=== THE PROBLEM ===
Apart from the pictures, output all of the records exactly.

=== INFORMATION GIVEN ===
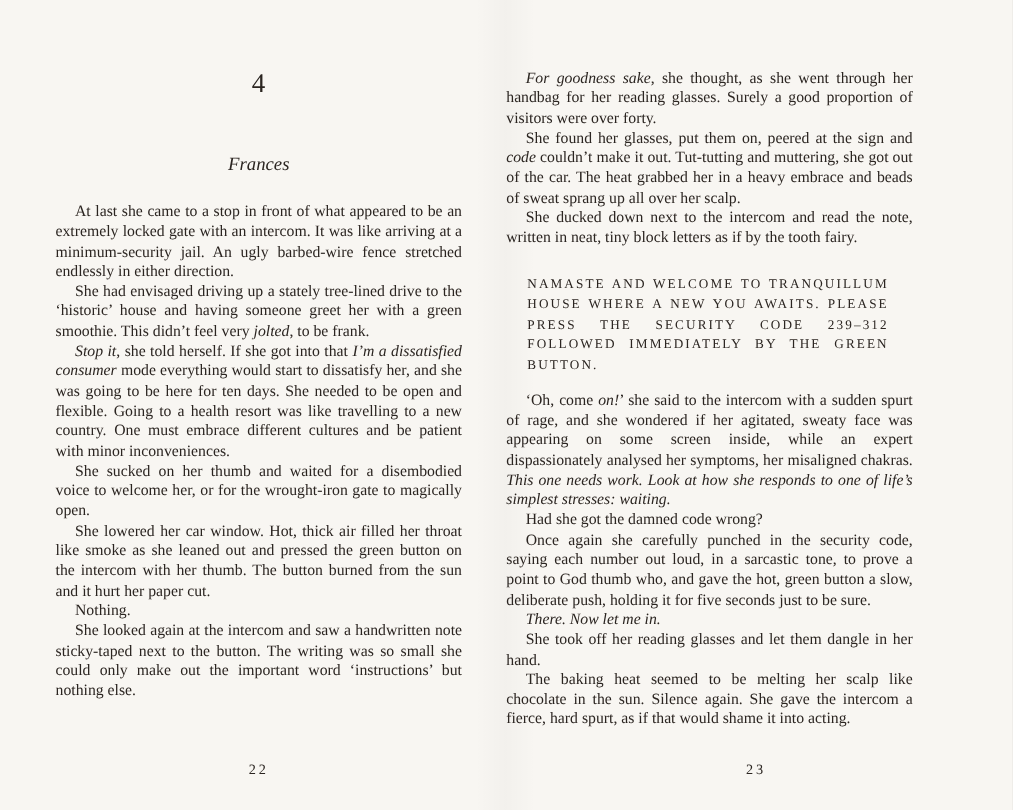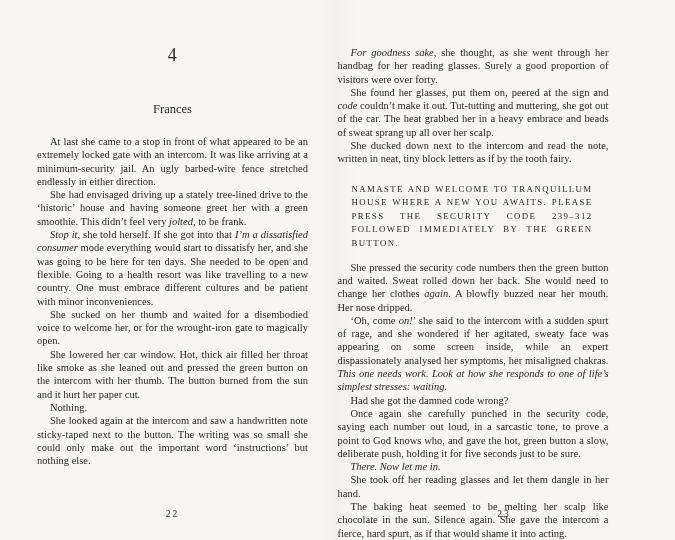--- a/index.html
+++ b/index.html
@@ -54,6 +54,7 @@
     margin-top: 38px;
     font-size: 12.5px;
     line-height: 14px;
+    font-style: italic;
     text-align: center;
   }
   .body {

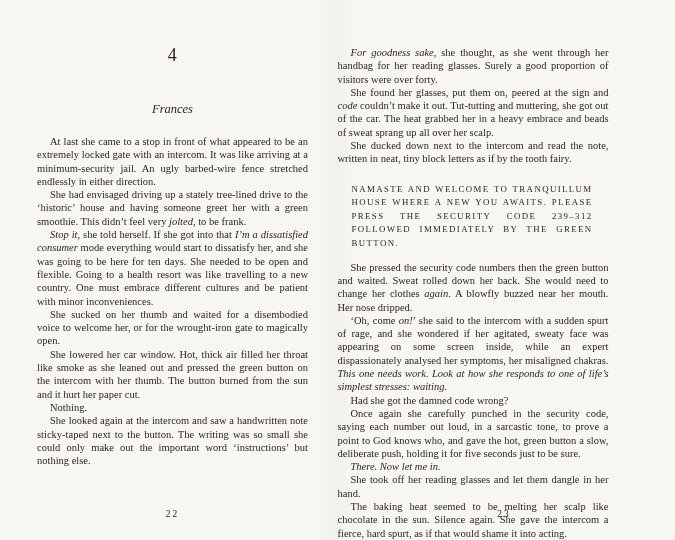--- a/index.html
+++ b/index.html
@@ -123,7 +123,6 @@
         </div>
       <div class="note">NAMASTE AND WELCOME TO TRANQUILLUM HOUSE WHERE A NEW YOU AWAITS. PLEASE PRESS THE SECURITY CODE 239–312 FOLLOWED IMMEDIATELY BY THE GREEN BUTTON.</div>
       <div class="body" style="margin-top:0;">
-          <p class="para indent"><span>She pressed the security code numbers then the green button and waited. Sweat rolled down her back. She would need to change her clothes </span><em>again</em><span>. A blowfly buzzed near her mouth. Her nose dripped.</span></p>
           <p class="para indent"><span>‘Oh, come </span><em>on!</em><span>’ she said to the intercom with a sudden spurt of rage, and she wondered if her agitated, sweaty face was appearing on some screen inside, while an expert dispassionately analysed her symptoms, her misaligned chakras. </span><em>This one needs work. Look at how she responds to one of life’s simplest stresses: waiting.</em></p>
           <p class="para indent"><span>Had she got the damned code wrong?</span></p>
           <p class="para indent"><span>Once again she carefully punched in the security code, saying each number out loud, in a sarcastic tone, to prove a point to God knows who, and gave the hot, green button a slow, deliberate push, holding it for five seconds just to be sure.</span></p>

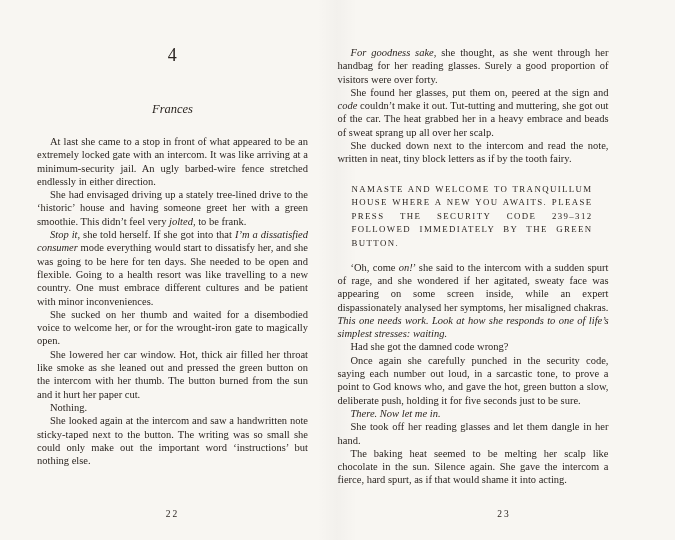--- a/index.html
+++ b/index.html
@@ -125,7 +125,7 @@
       <div class="body" style="margin-top:0;">
           <p class="para indent"><span>‘Oh, come </span><em>on!</em><span>’ she said to the intercom with a sudden spurt of rage, and she wondered if her agitated, sweaty face was appearing on some screen inside, while an expert dispassionately analysed her symptoms, her misaligned chakras. </span><em>This one needs work. Look at how she responds to one of life’s simplest stresses: waiting.</em></p>
           <p class="para indent"><span>Had she got the damned code wrong?</span></p>
-          <p class="para indent"><span>Once again she carefully punched in the security code, saying each number out loud, in a sarcastic tone, to prove a point to God knows who, and gave the hot, green button a slow, deliberate push, holding it for five seconds just to be sure.</span></p>
+          <p class="para indent"><span>Once again she carefully punched in the security code, saying each number out loud, in a sarcastic tone, to prove a point to God thumb who, and gave the hot, green button a slow, deliberate push, holding it for five seconds just to be sure.</span></p>
           <p class="para indent"><em>There. Now let me in.</em></p>
           <p class="para indent"><span>She took off her reading glasses and let them dangle in her hand.</span></p>
           <p class="para indent"><span>The baking heat seemed to be melting her scalp like chocolate in the sun. Silence again. She gave the intercom a fierce, hard spurt, as if that would shame it into acting.</span></p>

=== YOUR SOLUTION ===
--- a/index.html
+++ b/index.html
@@ -54,6 +54,7 @@
     margin-top: 38px;
     font-size: 12.5px;
     line-height: 14px;
+    font-style: italic;
     text-align: center;
   }
   .body {

--- a/index.html
+++ b/index.html
@@ -123,7 +123,6 @@
         </div>
       <div class="note">NAMASTE AND WELCOME TO TRANQUILLUM HOUSE WHERE A NEW YOU AWAITS. PLEASE PRESS THE SECURITY CODE 239–312 FOLLOWED IMMEDIATELY BY THE GREEN BUTTON.</div>
       <div class="body" style="margin-top:0;">
-          <p class="para indent"><span>She pressed the security code numbers then the green button and waited. Sweat rolled down her back. She would need to change her clothes </span><em>again</em><span>. A blowfly buzzed near her mouth. Her nose dripped.</span></p>
           <p class="para indent"><span>‘Oh, come </span><em>on!</em><span>’ she said to the intercom with a sudden spurt of rage, and she wondered if her agitated, sweaty face was appearing on some screen inside, while an expert dispassionately analysed her symptoms, her misaligned chakras. </span><em>This one needs work. Look at how she responds to one of life’s simplest stresses: waiting.</em></p>
           <p class="para indent"><span>Had she got the damned code wrong?</span></p>
           <p class="para indent"><span>Once again she carefully punched in the security code, saying each number out loud, in a sarcastic tone, to prove a point to God knows who, and gave the hot, green button a slow, deliberate push, holding it for five seconds just to be sure.</span></p>

--- a/index.html
+++ b/index.html
@@ -125,7 +125,7 @@
       <div class="body" style="margin-top:0;">
           <p class="para indent"><span>‘Oh, come </span><em>on!</em><span>’ she said to the intercom with a sudden spurt of rage, and she wondered if her agitated, sweaty face was appearing on some screen inside, while an expert dispassionately analysed her symptoms, her misaligned chakras. </span><em>This one needs work. Look at how she responds to one of life’s simplest stresses: waiting.</em></p>
           <p class="para indent"><span>Had she got the damned code wrong?</span></p>
-          <p class="para indent"><span>Once again she carefully punched in the security code, saying each number out loud, in a sarcastic tone, to prove a point to God knows who, and gave the hot, green button a slow, deliberate push, holding it for five seconds just to be sure.</span></p>
+          <p class="para indent"><span>Once again she carefully punched in the security code, saying each number out loud, in a sarcastic tone, to prove a point to God thumb who, and gave the hot, green button a slow, deliberate push, holding it for five seconds just to be sure.</span></p>
           <p class="para indent"><em>There. Now let me in.</em></p>
           <p class="para indent"><span>She took off her reading glasses and let them dangle in her hand.</span></p>
           <p class="para indent"><span>The baking heat seemed to be melting her scalp like chocolate in the sun. Silence again. She gave the intercom a fierce, hard spurt, as if that would shame it into acting.</span></p>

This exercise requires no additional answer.